Au total, l’ouvrage est animé par une véritable
ambition intellectuelle. S’inspirant des grands textes sociologiques,
et se référant souvent à Marx, y compris pour
s’en démarquer, il identifie un processus historique
capable de rendre raison de grandes transformations sociales. Il
se distingue à ce titre d’une littérature sociologique
souvent rivée à des objets partiels, aussi bien que
d’une prose post-moderniste prenant facilement congé
des grands récits. Pour autant, la thèse générale
est desservie par quelques limites. Soucieux de faire converger
les ressources qu’il mobilise dans un récit dont il
reconstitue les étapes, Christian Laval présente une
thèse bien plus qu’il ne la démontre.

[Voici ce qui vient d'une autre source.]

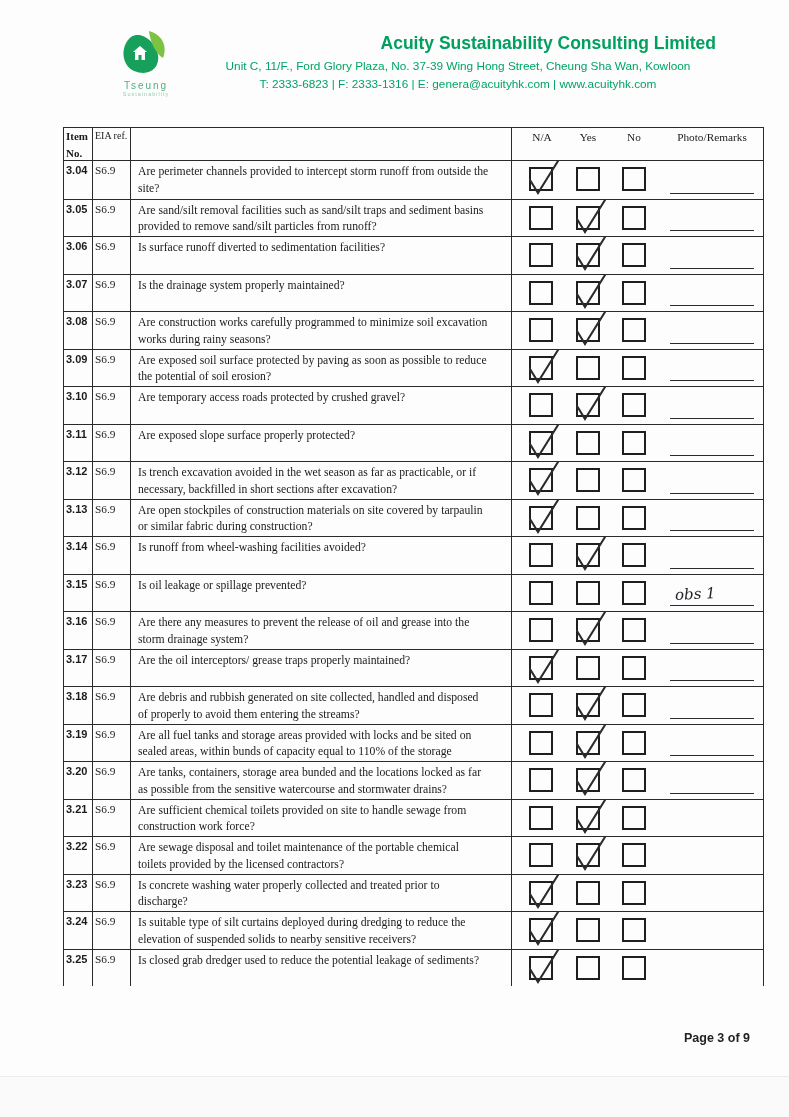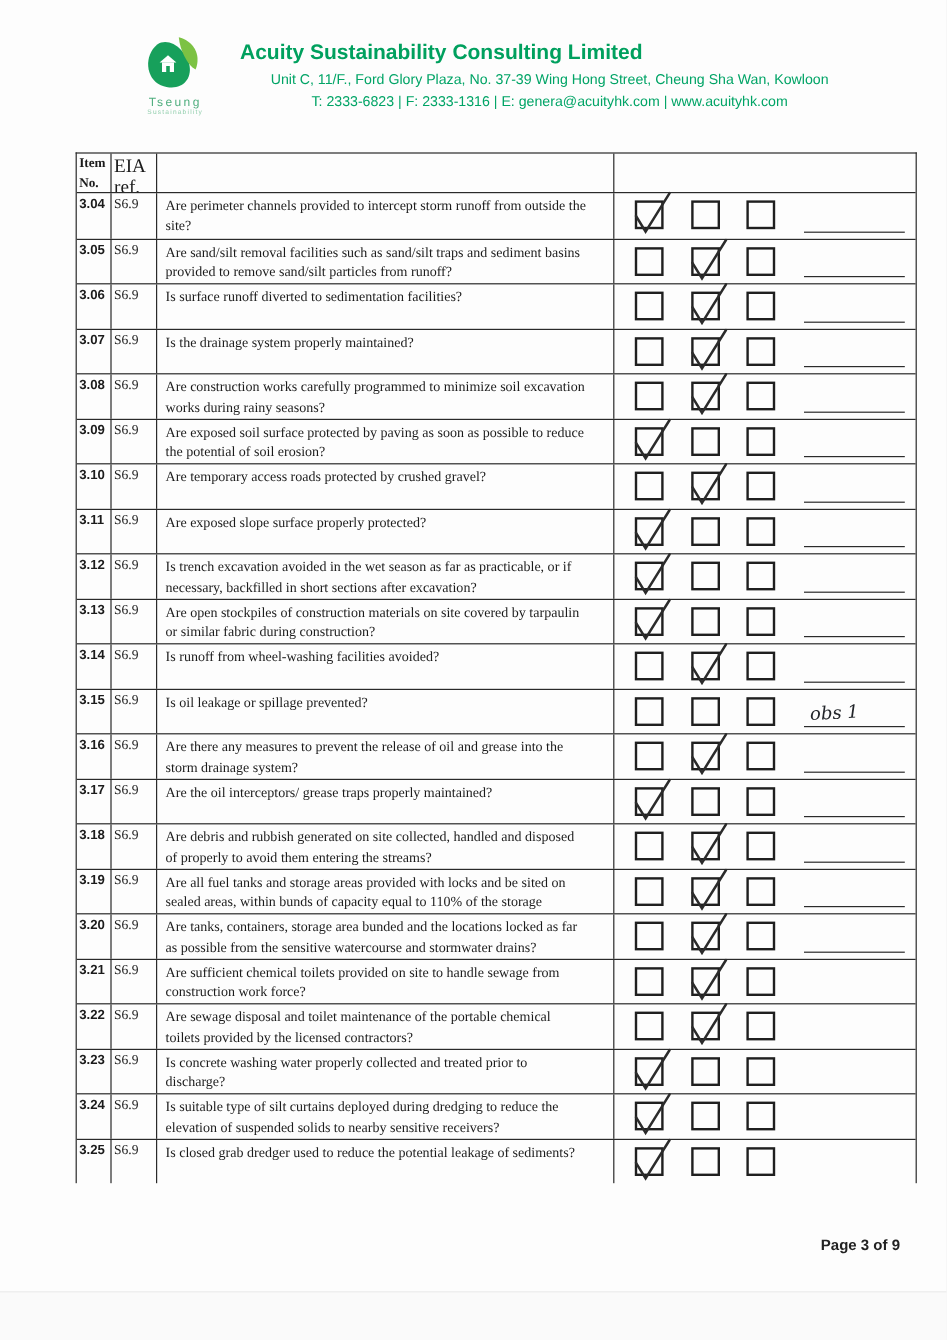"Acuity Sustainability Consulting Limited" .co-name { text-align: left -> right }
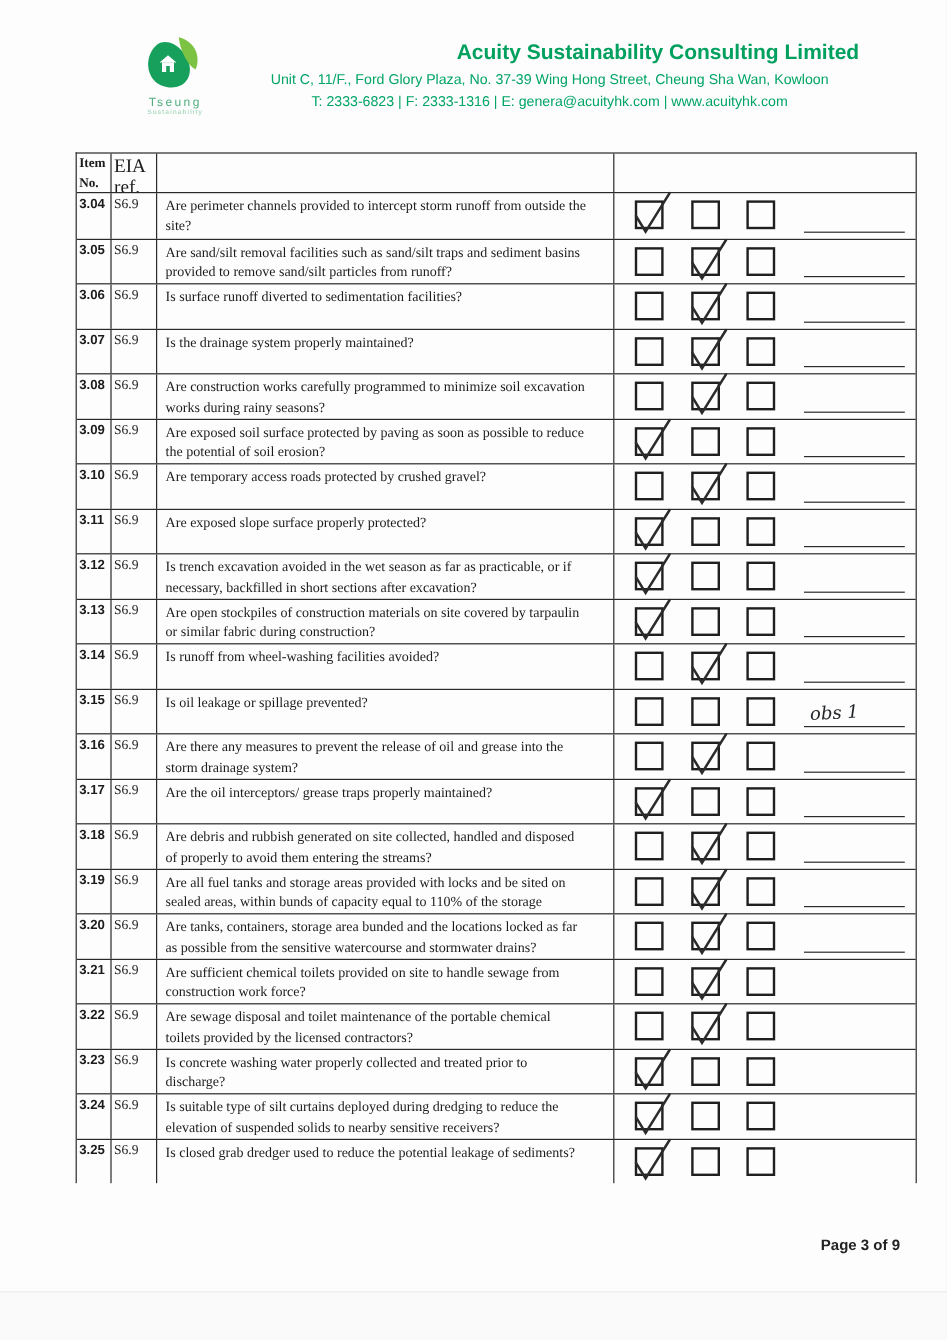"EIA ref." .h-eia { font-size: 16px -> 10px }
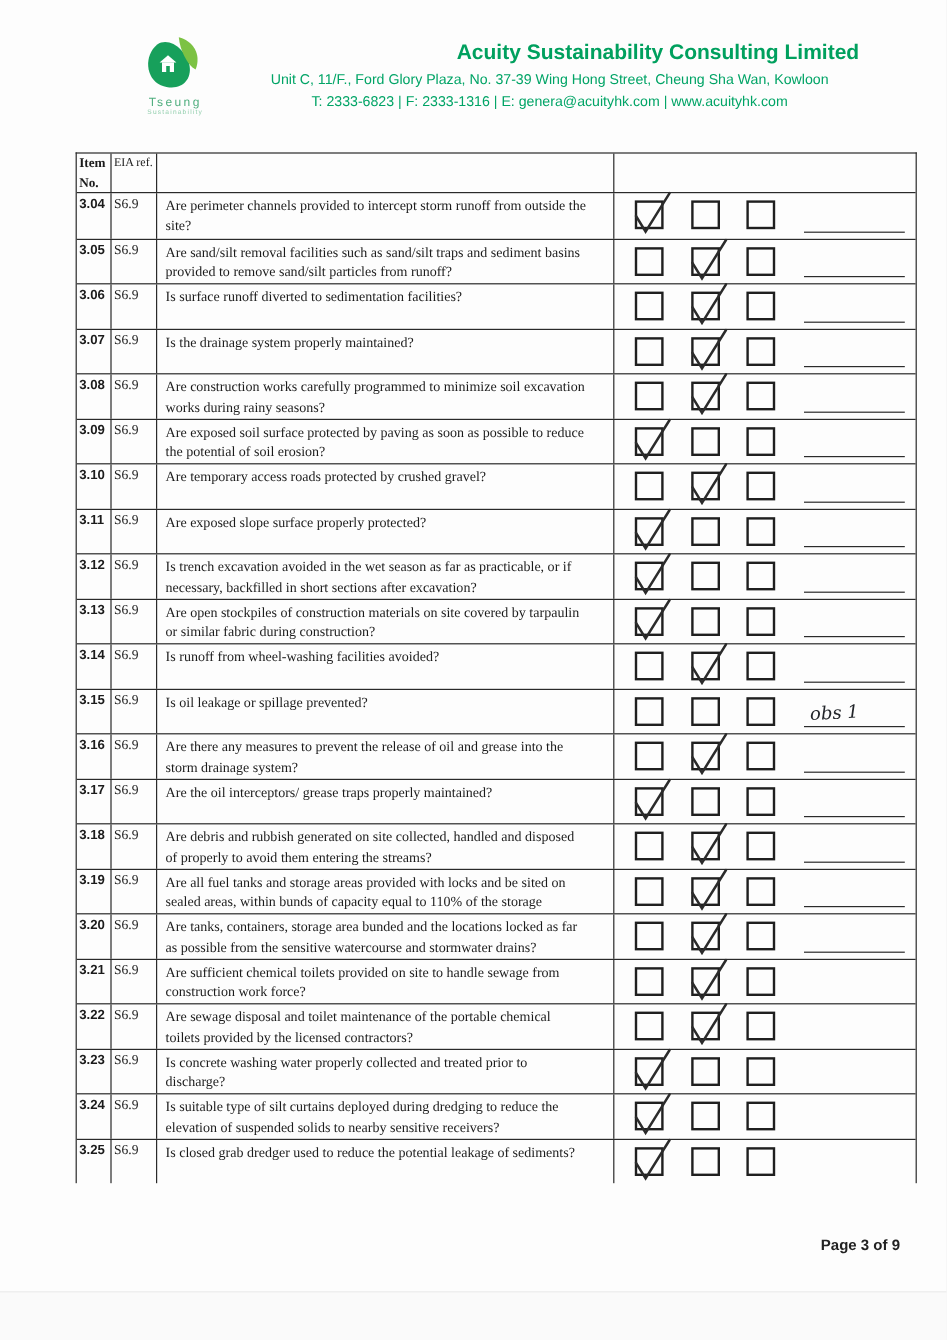"N/A" div.c-ans { html: none -> <div> <span>N/A</span> <span>Yes</span> <span>No</span> <span>Photo/Remarks</span> </div> }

Les auteurs
mobilisés sont choisis et interprétés dans
un sens systématiquement favorable à la thèse
avancée. Si des éléments contradictoires sont
parfois signalés, c’est seulement pour indiquer le
caractère non linéaire des « trends »
identifiés. La même limite apparaît à
travers le matériau pris en compte. Alors que les premiers
chapitres accordent une certaine place aux transformations sociales
et historiques, liées aux pratiques médiévales,
la réalité empirique disparaît dès le
second chapitre derrière les propos des auteurs convoqués.
Bien qu’elle vise une transformation anthropologique, intéressant
en principe non seulement les représentations savantes, mais
aussi les représentations profanes et les réalités
mêmes, la thèse se fonde sur une enquête presque
exclusivement internaliste, appuyée sur les seules productions
intellectuelles d’esprits généralement éminents,
mais de ce fait même assez singuliers. Enfin, la conclusion
ne manque pas d’étonner, tant l’appel ultime
à l’anti-utilitarisme paraît quelque peu dérisoire
au regard de la forte empreinte laissée par la lecture historique
de l’emprise de l’utilitarisme dans nos sociétés
occidentales et au-delà. De manière plus incidente,
on remarquera que l’auteur consacre au fil des développements
des pages passionnantes à certains auteurs, comme Helvétius,
ou à certaines thématiques, comme la philosophie du
langage de Bentham. L’ouvrage se distingue plus généralement
par la maîtrise des textes composant la tradition utilitariste,
et par le souci remarquable de les interroger et de les mettre en
perspective pour notre temps.
par Daniel Benamouzig [15-11-2007]
Daniel Benamouzig, « Comment nous sommes tous devenus libéraux
», La Vie des idées, 15 novembre 2007. ISSN : 2105-3030.